Tuesday, May 05, 2009

On pointing fingers

One of the things I have learned about human beings is our tendency to combine finger-pointing and denialism.

Let's consider a few scenarios:
There's a pregnant teenager who is being ostracised by her peers. There is a great deal of scandalised finger-pointing and 'oh my word!' going on... quite often by people who are also sexually active and therefore also at risk.

There's a woman sitting listening to a sermon in church, thinking how much she hopes X is listening to this, because this is something he should address in his life. X is thinking exactly the same about her.
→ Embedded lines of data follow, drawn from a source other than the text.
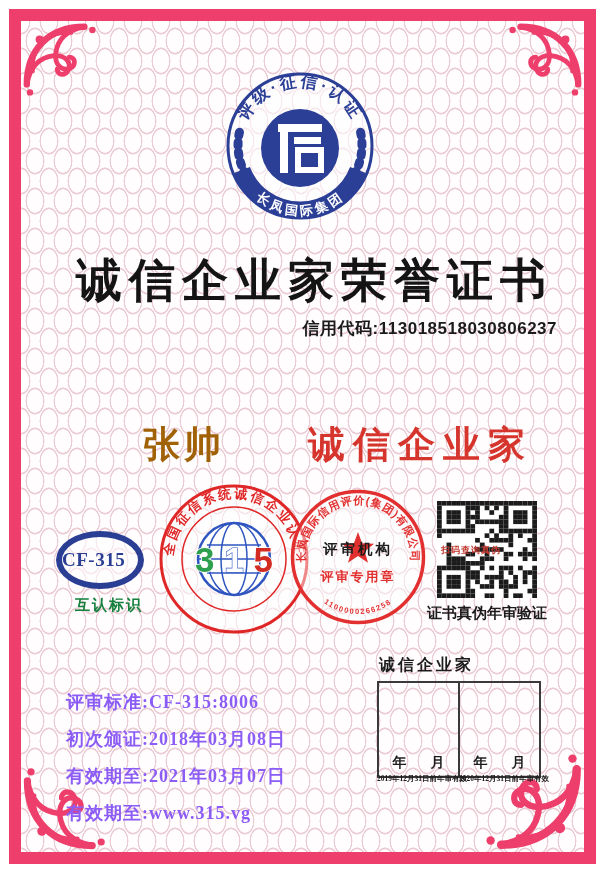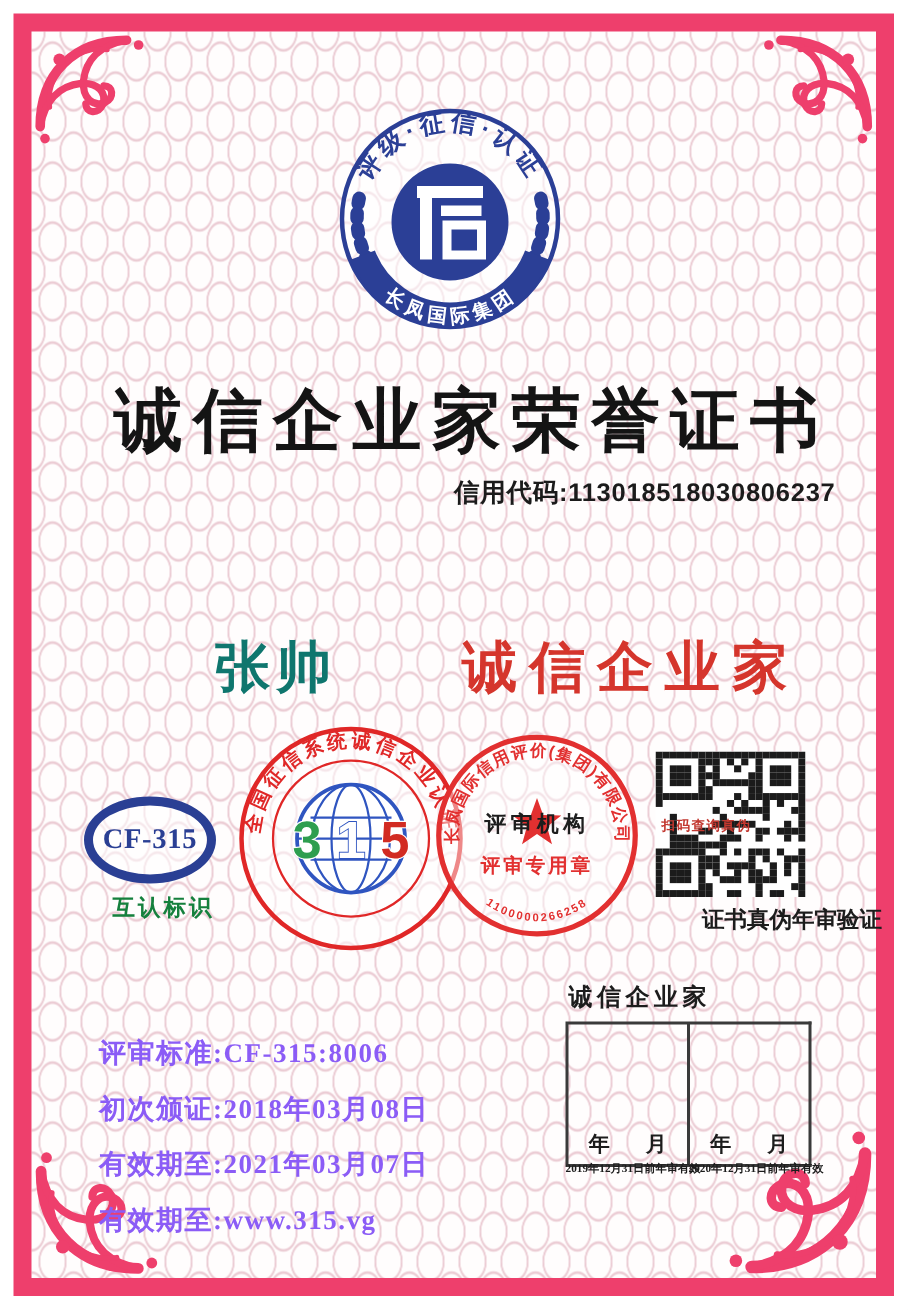"张帅" .recipient { color: #0f766e -> #a16207 }
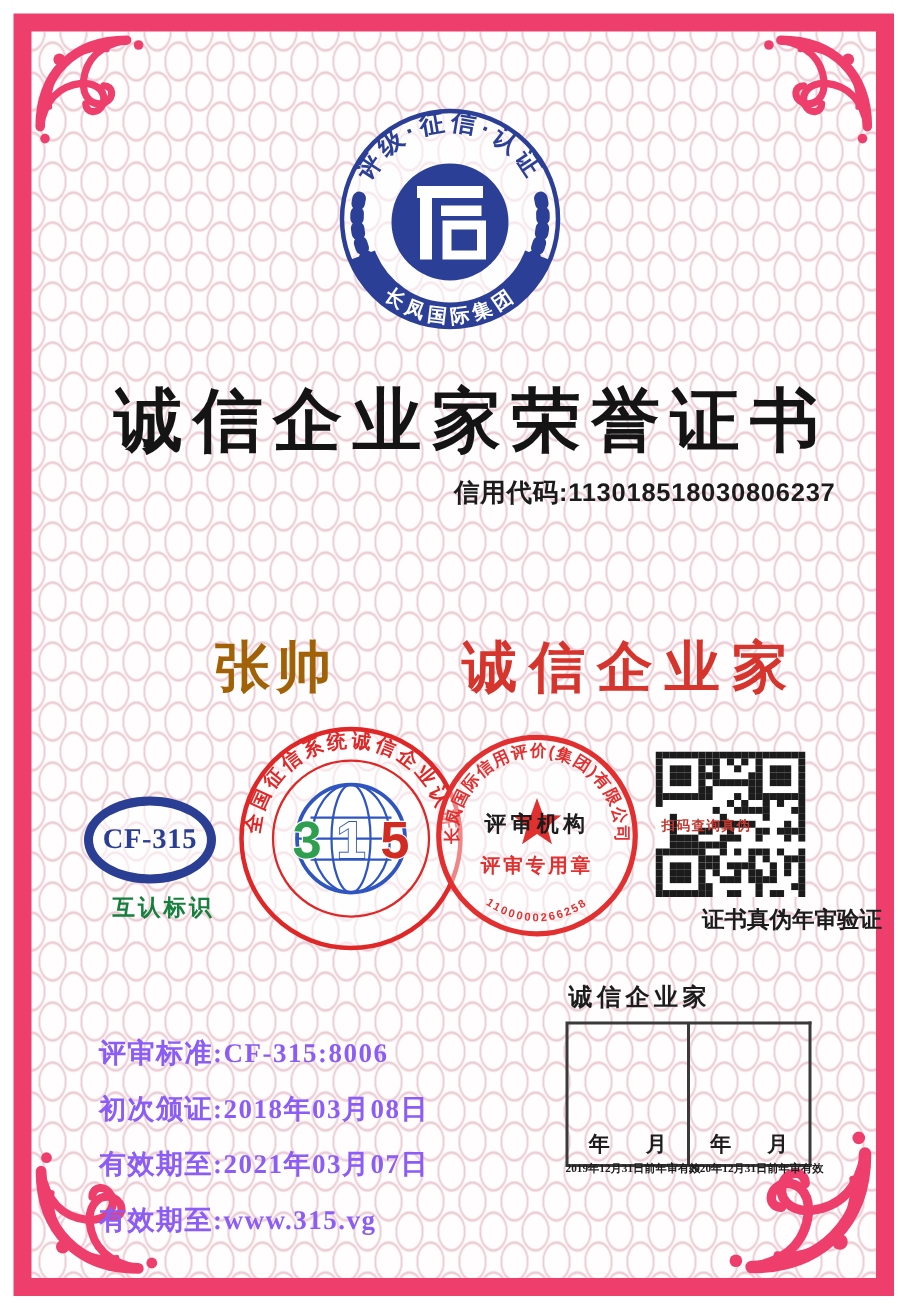"CF-315" .cf-badge { justify-content: center -> flex-start }
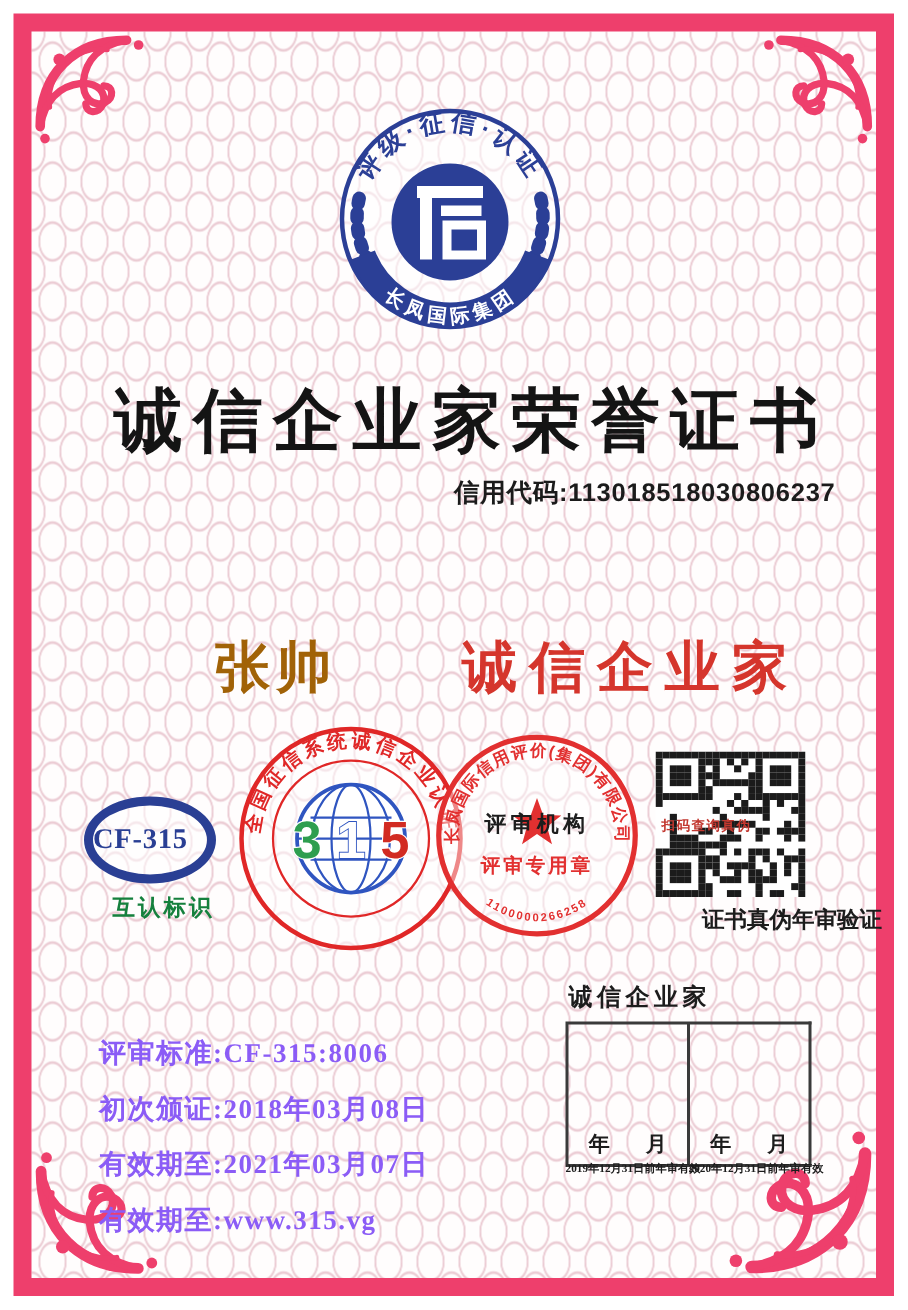"证书真伪年审验证" .qr-caption { margin-left: 41px -> none }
Yesterday, this exchange went down on my Facebook page:
The closing riposte was perhaps unkind of me. But I was irked by the implied assumption that we had to put up with a barrage of 'when we' without contributing anything similar ourselves. Zimbabweans who emigrated to South Africa were sharply aware of how different life was there from what they had known. Zimbabweans and South Africans who have both emigrated to the UK share reminiscences as if life in the two countries was largely the same.

Side note: I am embarrassed when I remember my own attitude to immigrants to South Africa. At a time when I had only ever called one country home, I was intolerant of their longing for the life they had known. My view was that they had chosen to leave that life and they should now just get over it and get on with it. Many of my friends who are still living in South Africa still demonstrate that attitude, as you can see. If you have only ever lived in one country please, please believe that it is a whole lot tougher than you can imagine.

But I wonder to what extent this blind spot tendency can impact our learning. When a learner is working through a resource about management skills, instead of taking on board something to change her own practice, what are the chances that she's thinking, "I hope Mike is going to work through this stuff, he really needs to learn this..."

In my seventeen years as a classroom-based trainer, I regularly heard learners say things like "I wish my boss/colleague/secretary/whoever would come on this course. S/he really needs to learn this stuff!" Of course, chances are that if/when said boss/colleague/you-get-the-picture does come on the course, they will be thinking exactly the same about someone else in their turn.

Of course, much depends on the drivers impacting the individual in particular and their employment sector in general. An academic person may well react very differently from someone working in the non-profit sector, who will be different again from the rather more cut-throat world of the big corporates, and so on.

Because we work with knowledge and learning, because this stuff matters to us for its own sake, we may tend to overlook the tendency of some (many? most?) learners to assume that a particular section applies to the mythical 'someone else'. But it would probably do us good to design with this tendency in mind...

And I'm not pointing fingers, here - I'm thinking of my own practice, too!


Brighid said...

Hello, I have just finished this very interesting piece, and saw some actions of mine I wasn't aware (denial) of. Have you read "The Tao of Leadership" by John Heider?

Karyn Romeis said...

@Brighid I am both glad and sorry to have shed some light on behaviours you weren't aware of. But learning is about being uncomfortable much of the time.

I haven't yet read the book you suggest. Perhaps I should look into it.